Alan menemani Pak Wisnu hingga pekerjaan Pak Wisnu selesai. Sebelum pulang Pak Wisnu menyampaikan kalau Angga anaknya, saat ini berada di rumah karena akan melangsungkan pernikahan.

Sampai di rumah Alan masih terus memikirkan Angga, sahabatnya itu akan menikah. Kira-kira siapa perempuan yang akan menjadi istrinya, apakah Mai?Seorang gadis yang jadi rebutan Alan dan Angga waktu itu. Ya, Alan dan Angga sangat dekat, melakukan apapun berdua, pergi ke manapun berdua, makan berdua sampai mereka juga menyukai gadis yang sama. Sayangnya Mai pindah setelah lulus SMP. Alan tak pernah tau lagi kabar dari Mai hingga saat ini. Kenangan masa lalu membuat Alan terlelap.

Pagi menjelang, hari ini jadwal Alan libur ke peternakan. Alan akan mengunjungi rumah Angga. Dirinya terlalu penasaran dengan perempuan yang akan jadi istri sahabatnya. Setelah berpamitan dengan Eyang, Alan menghidupkan mesin motor sebelum pergi. Ibunya yang berada di rumah mengundang pertanyaan di hatinya. Alan hanya menatapnya sekilas, setelah itu Alan masuk ke kamar untuk mengambil tas.

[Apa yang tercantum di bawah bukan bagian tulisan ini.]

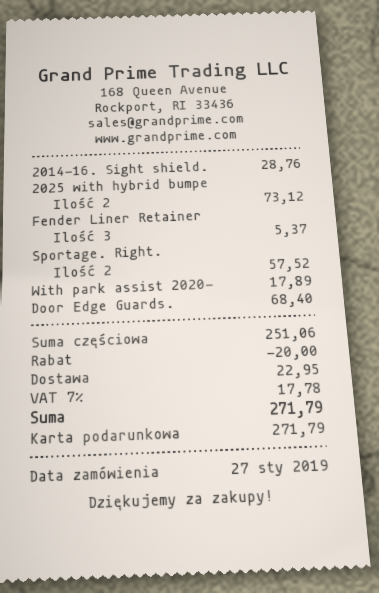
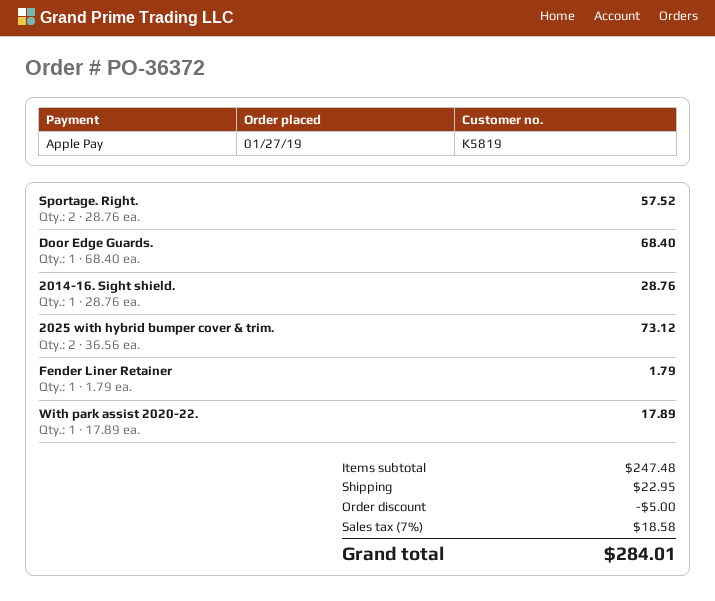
payment method: gift card -> Apple Pay
Fender Liner Retainer: 3 for 5.37 -> 1 for 1.79
subtotal: 251.06 -> 247.48
discount: 20.00 -> 5.00
tax: 7% = 17.78 -> 7% = 18.58
total: 271.79 -> 284.01

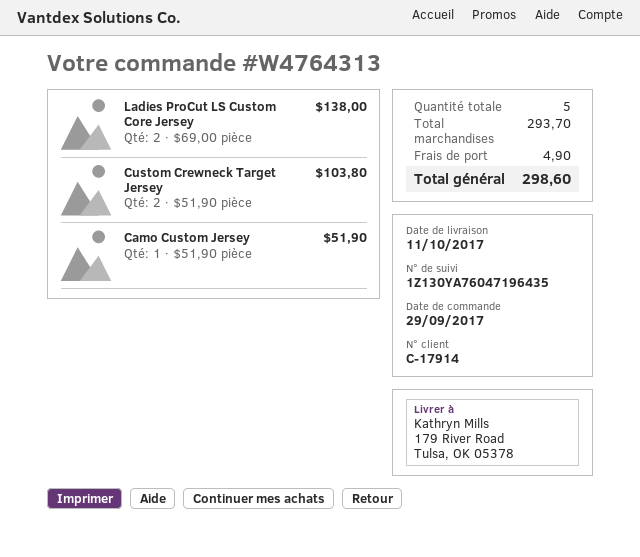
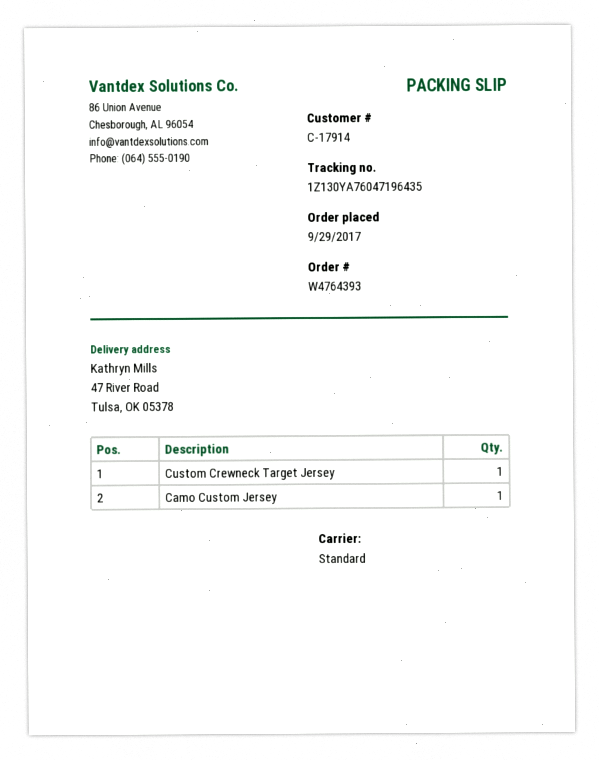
order number: W4764313 -> W4764393
ship to: 179 River Road, Tulsa, OK 05378 -> 47 River Road, Tulsa, OK 05378
Ladies ProCut LS Custom Core Jersey: 2 -> none
Custom Crewneck Target Jersey: 2 -> 1

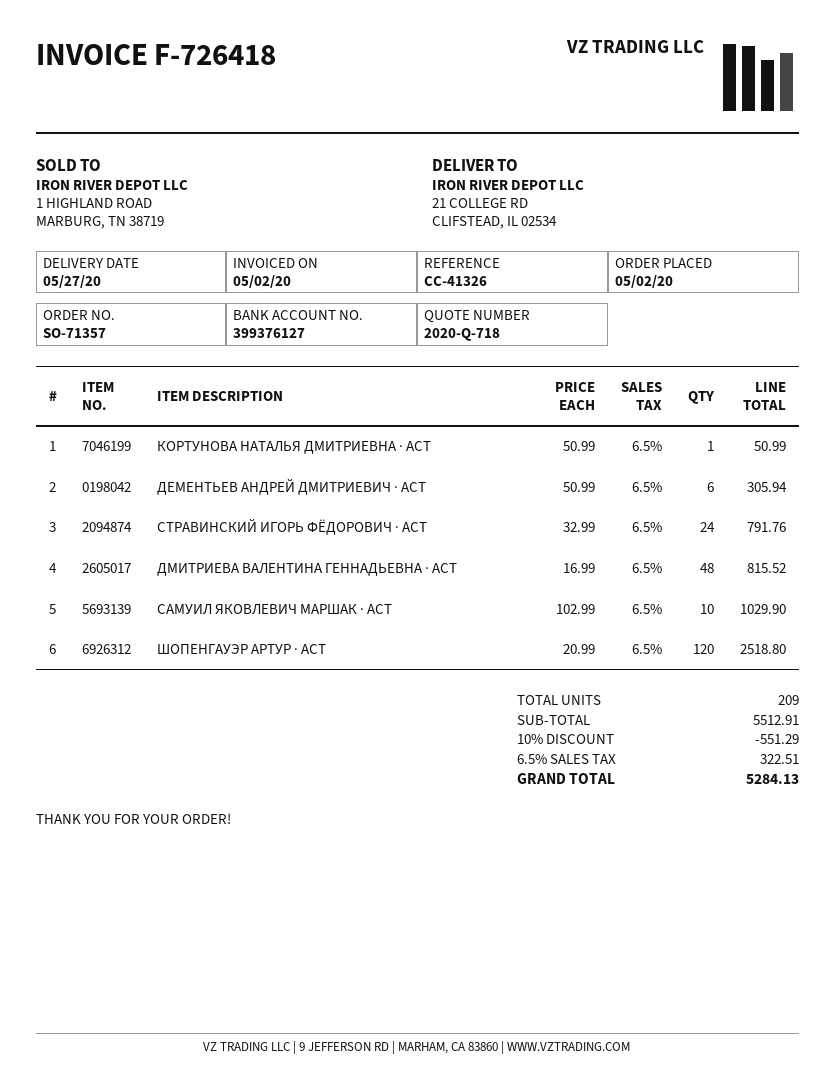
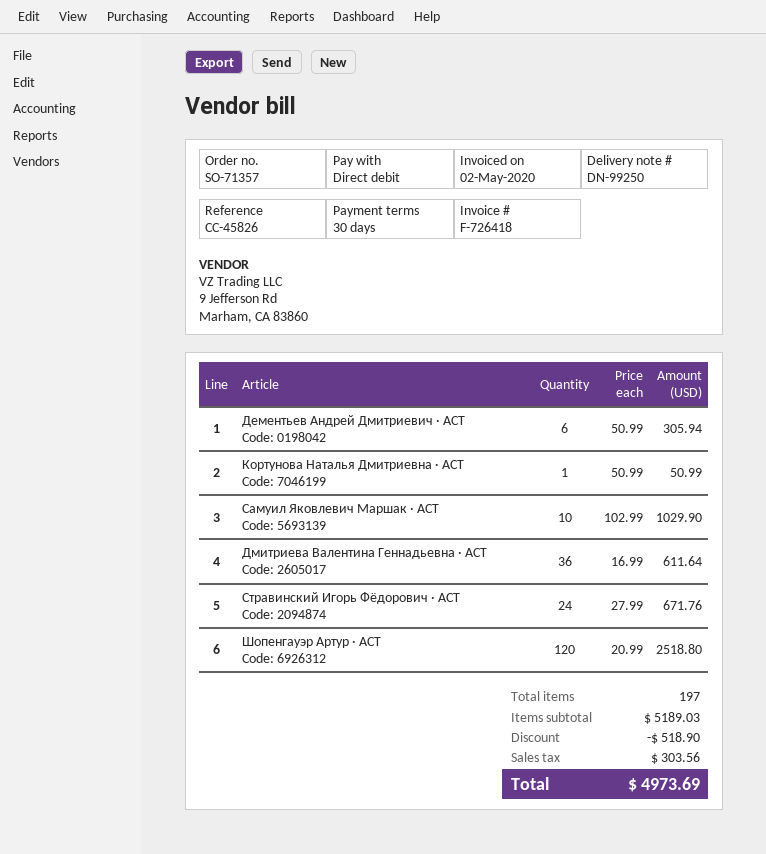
reference: CC-41326 -> CC-45826
СТРАВИНСКИЙ ИГОРЬ ФЁДОРОВИЧ · АСТ: 24 x 32.99 = 791.76 -> 24 x 27.99 = 671.76
ДМИТРИЕВА ВАЛЕНТИНА ГЕННАДЬЕВНА · АСТ: 48 x 16.99 = 815.52 -> 36 x 16.99 = 611.64
total quantity: 209 -> 197
subtotal: 5512.91 -> 5189.03
discount: 551.29 -> 518.90
tax: 322.51 -> 303.56
total: 5284.13 -> 4973.69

"Tumben sekali Ibu di rumah, apa nanti tidak merasa rugi kalau ada pelanggan yang mencarinya di pasar? " batin Alan.

Ibunya Alan, Bu Dewi selalu mementingkan pasarnya daripada apapun. Alan masih ingat waktu Alan masih kecil dan jatuh dari sepeda, dirinya demam tinggi beberapa hari. Ibunya tetap ke pasar setiap hari meski pulangnya lebih awal dari biasanya. Eyang yang selalu ada untuk semua keluh kesahnya waktu itu. Mulai saat itu Alan tak pernah berharap lebih pada perempuan yang telah melahirkannya.

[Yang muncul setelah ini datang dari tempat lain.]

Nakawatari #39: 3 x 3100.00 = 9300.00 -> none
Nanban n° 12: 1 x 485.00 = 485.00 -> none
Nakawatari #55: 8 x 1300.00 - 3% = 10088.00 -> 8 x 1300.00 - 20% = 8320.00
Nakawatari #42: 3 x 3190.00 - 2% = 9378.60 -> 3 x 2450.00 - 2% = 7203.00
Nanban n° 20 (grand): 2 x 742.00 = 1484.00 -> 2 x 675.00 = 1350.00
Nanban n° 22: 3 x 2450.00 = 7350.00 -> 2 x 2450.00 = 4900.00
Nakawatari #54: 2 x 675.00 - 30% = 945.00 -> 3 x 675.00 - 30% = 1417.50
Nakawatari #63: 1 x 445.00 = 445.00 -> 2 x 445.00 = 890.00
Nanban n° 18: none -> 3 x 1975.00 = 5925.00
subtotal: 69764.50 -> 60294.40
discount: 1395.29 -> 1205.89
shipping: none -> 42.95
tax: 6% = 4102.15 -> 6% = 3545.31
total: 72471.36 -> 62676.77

Perjalanan setengah jam mengantar Alan ke rumah bercat putih milik Angga, bangunannya masih sama sedari dulu. Sang pemilik rumah menyambut Alan dengan baik. Dulu sebelum Angga ke Surabaya untuk bekerja, Alan sering menyambangi rumah ini.

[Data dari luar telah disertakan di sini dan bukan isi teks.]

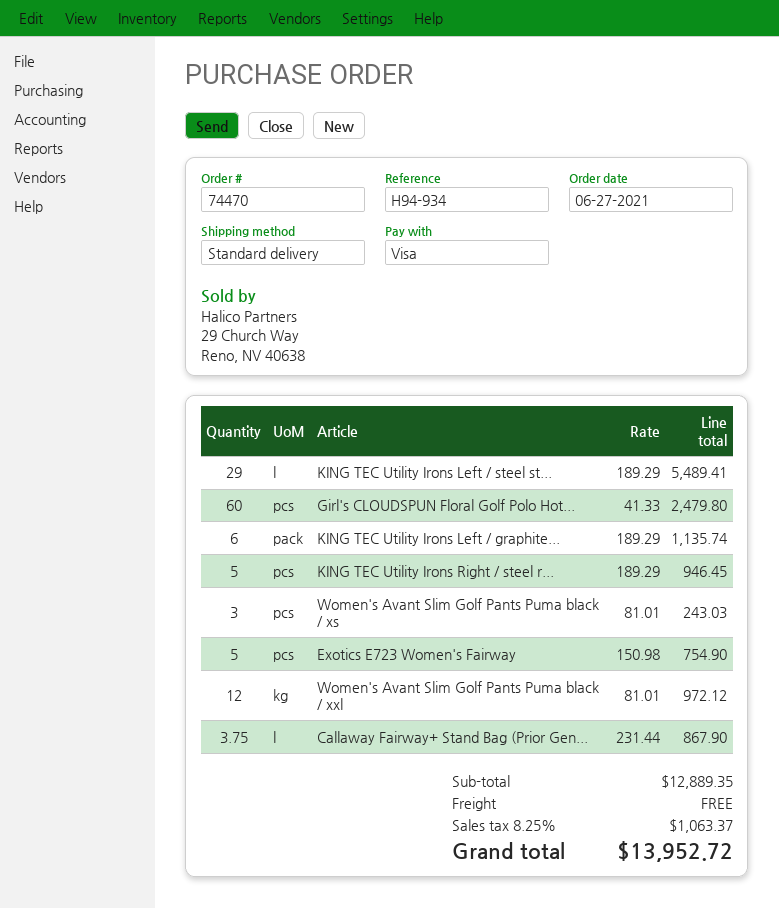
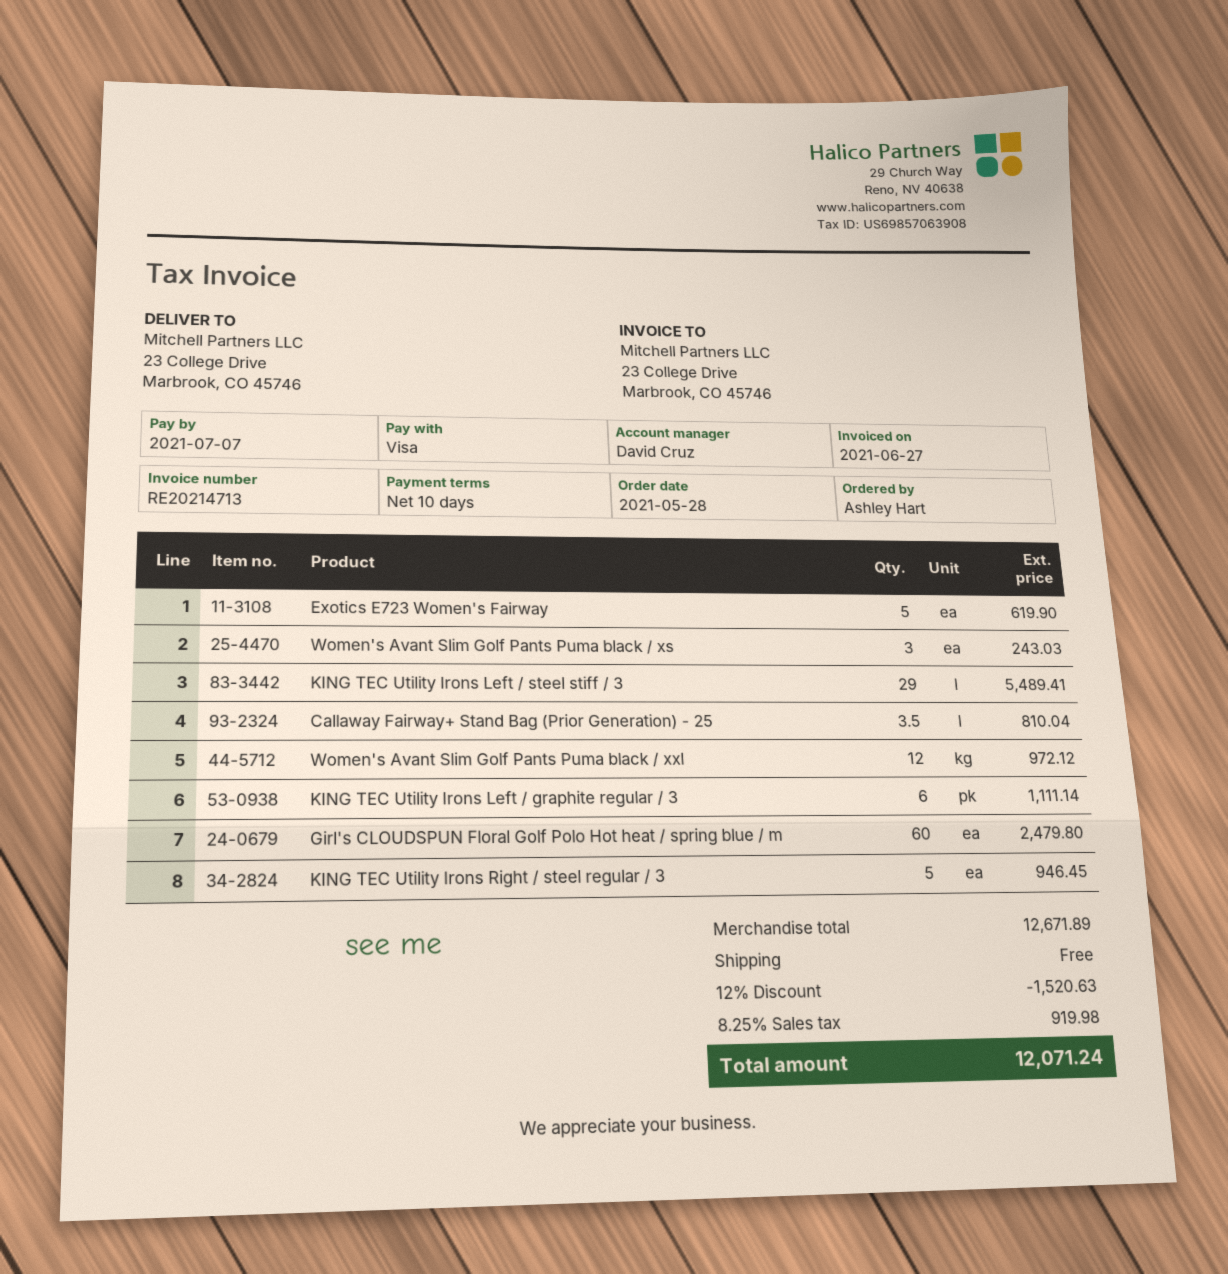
order date: 2021-06-27 -> 2021-05-28
KING TEC Utility Irons Left / graphite...: 6 for 1135.74 -> 6 for 1111.14
Exotics E723 Women's Fairway: 5 for 754.90 -> 5 for 619.90
Callaway Fairway+ Stand Bag (Prior Gen...: 3.75 for 867.90 -> 3.5 for 810.04
subtotal: 12889.35 -> 12671.89
discount: none -> 12% = 1520.63
tax: 8.25% = 1063.37 -> 8.25% = 919.98
total: 13952.72 -> 12071.24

"Kenapa kamu tak memberitahu dulu kalau mau ke sini? " tanya Angga setelah mereka cukup lama ngobrol.

"Bagaimana caraku memberitahu, sedangkan nomormu sudah tidak aktif... "

"Iya juga ya, aku harap kamu bisa datang di pernikahanku sepuluh hari lagi, tepatnya hari Sabtu jam satu siang, " pesan Angga.

"Ngomong-ngomong, siapa gadis itu? Apakah Si-Mai atau perempuan lain? " selidik Alan.

"Sepertinya sebentar lagi kau akan tau, dia menuju kemari mau mengajakku pergi. Seharusnya memang kau memberiku kabar kalau mau ke sini. Aku merasa tak enak karena sudah lebih dulu ada janji dengannya. " Angga terlihat kecewa.

"Jangan seperti itu, bukankah waktu kita masih banyak selain hari ini. Lagian sekarang kita sudah saling bertukar nomor.